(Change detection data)
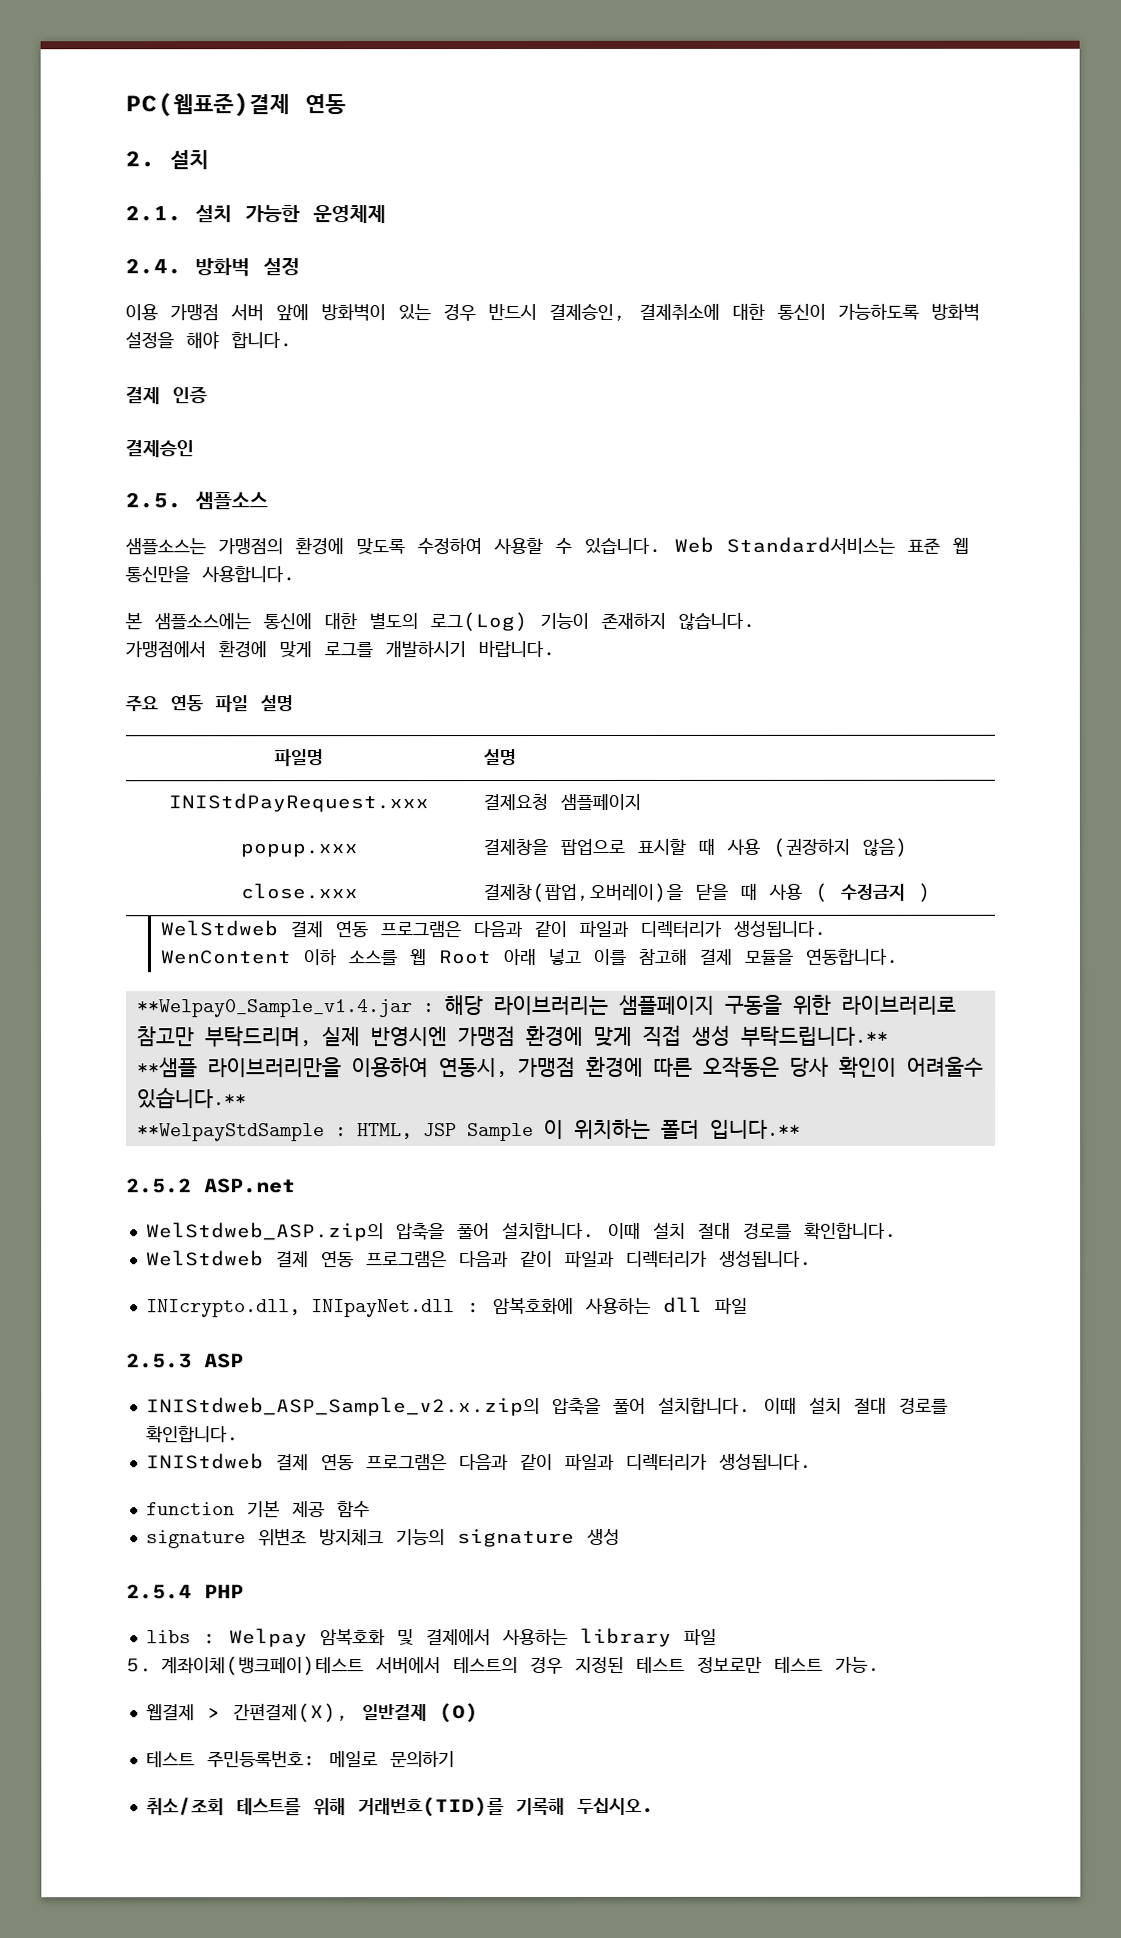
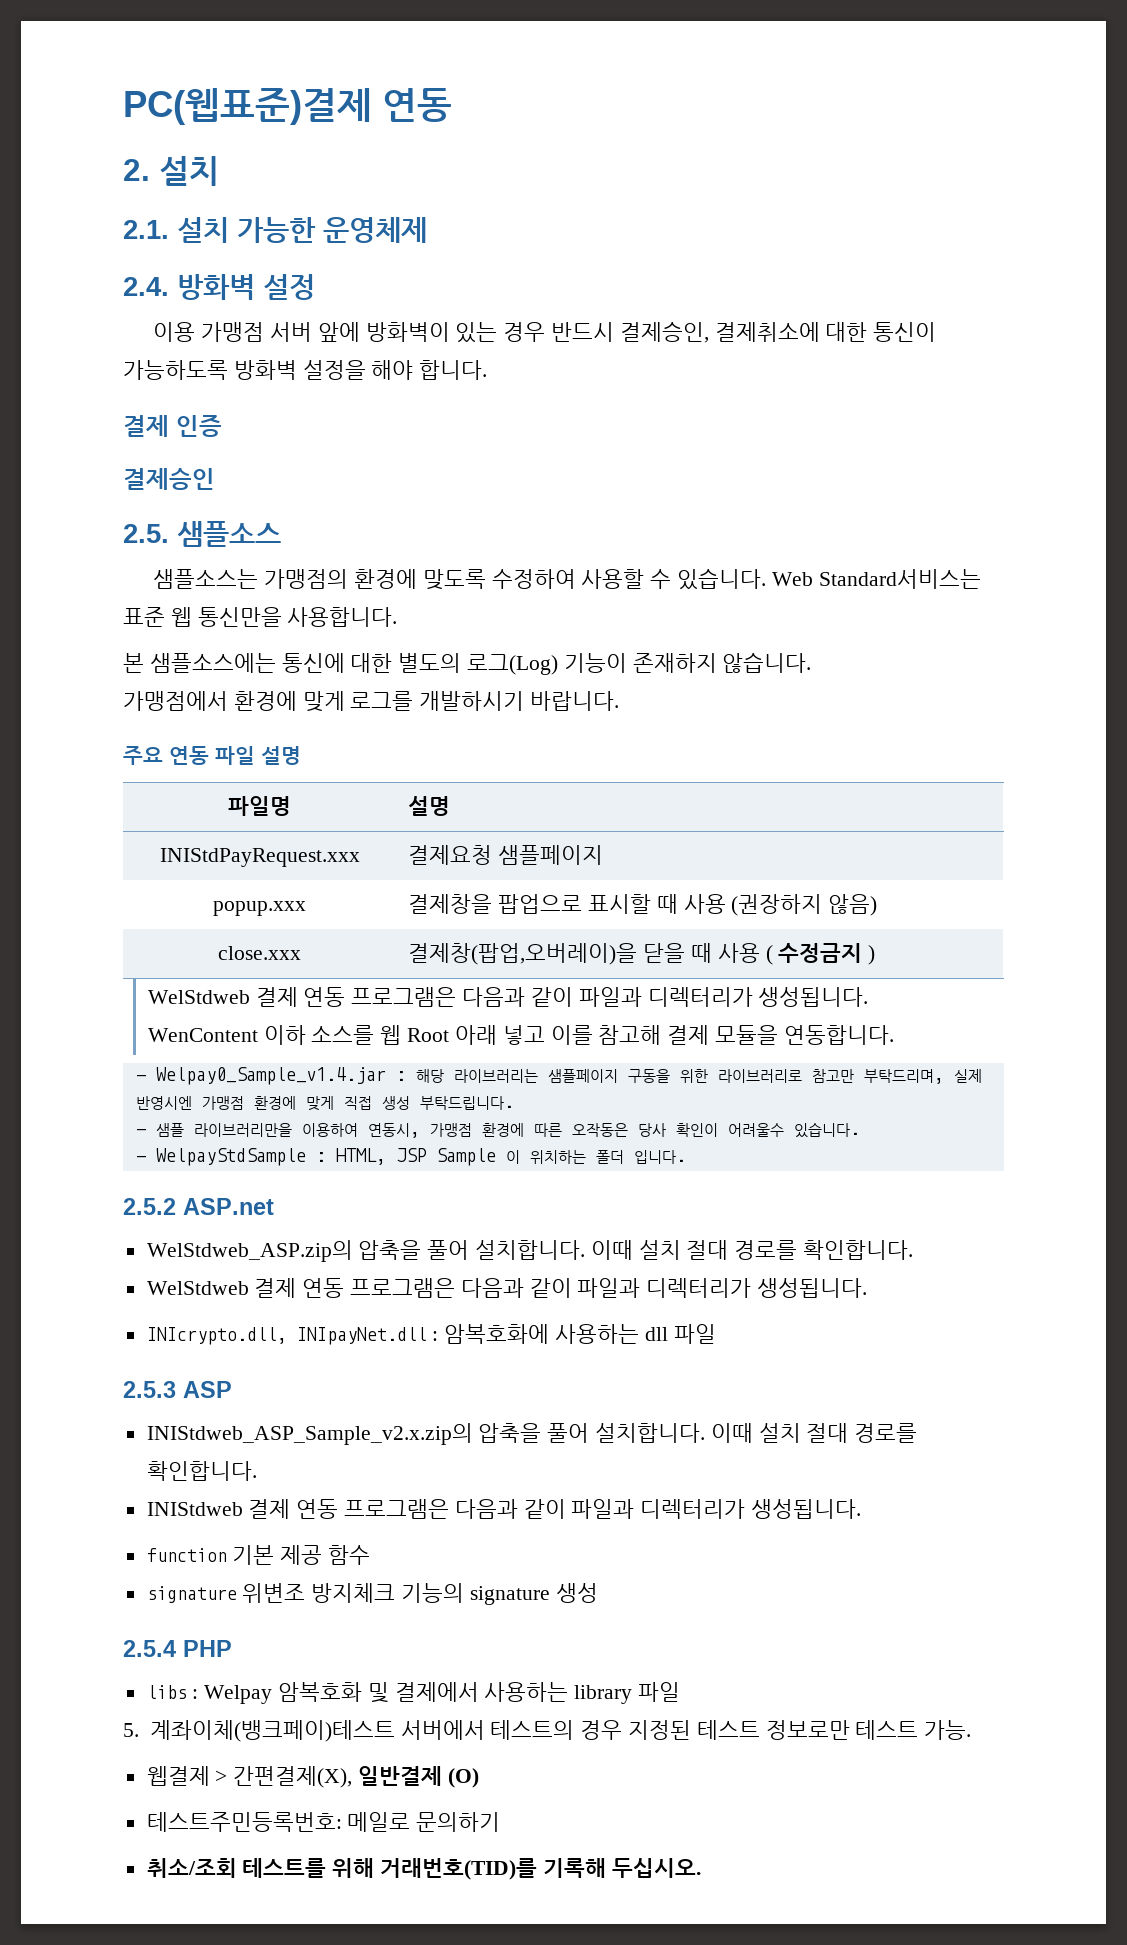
[136,999,413,1018] **Welpay0_Sample_v1.4.jar -> [135,1067,386,1085] - Welpay0_Sample_v1.4.jar
[740,1025,889,1047] [136,1057,198,1078] 부탁드립니다.** // **샘플 -> [419,1096,514,1110] [135,1123,184,1137] 부탁드립니다. // - 샘플
[136,1087,247,1109] [136,1123,325,1142] 있습니다.** // **WelpayStdSample -> [793,1122,860,1138] [135,1148,306,1166] 있습니다. // - WelpayStdSample
[709,1119,801,1139] 입니다.** -> [633,1150,686,1164] 입니다.
[145,1751,317,1768] 테스트 주민등록번호: -> [146,1812,342,1832] 테스트주민등록번호:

What this task involves | Without the pictures, reproduce the entries exactly.

Solution for this problem |
[136,999,413,1018] **Welpay0_Sample_v1.4.jar -> [135,1067,386,1085] - Welpay0_Sample_v1.4.jar
[740,1025,889,1047] [136,1057,198,1078] 부탁드립니다.** // **샘플 -> [419,1096,514,1110] [135,1123,184,1137] 부탁드립니다. // - 샘플
[136,1087,247,1109] [136,1123,325,1142] 있습니다.** // **WelpayStdSample -> [793,1122,860,1138] [135,1148,306,1166] 있습니다. // - WelpayStdSample
[709,1119,801,1139] 입니다.** -> [633,1150,686,1164] 입니다.
[145,1751,317,1768] 테스트 주민등록번호: -> [146,1812,342,1832] 테스트주민등록번호:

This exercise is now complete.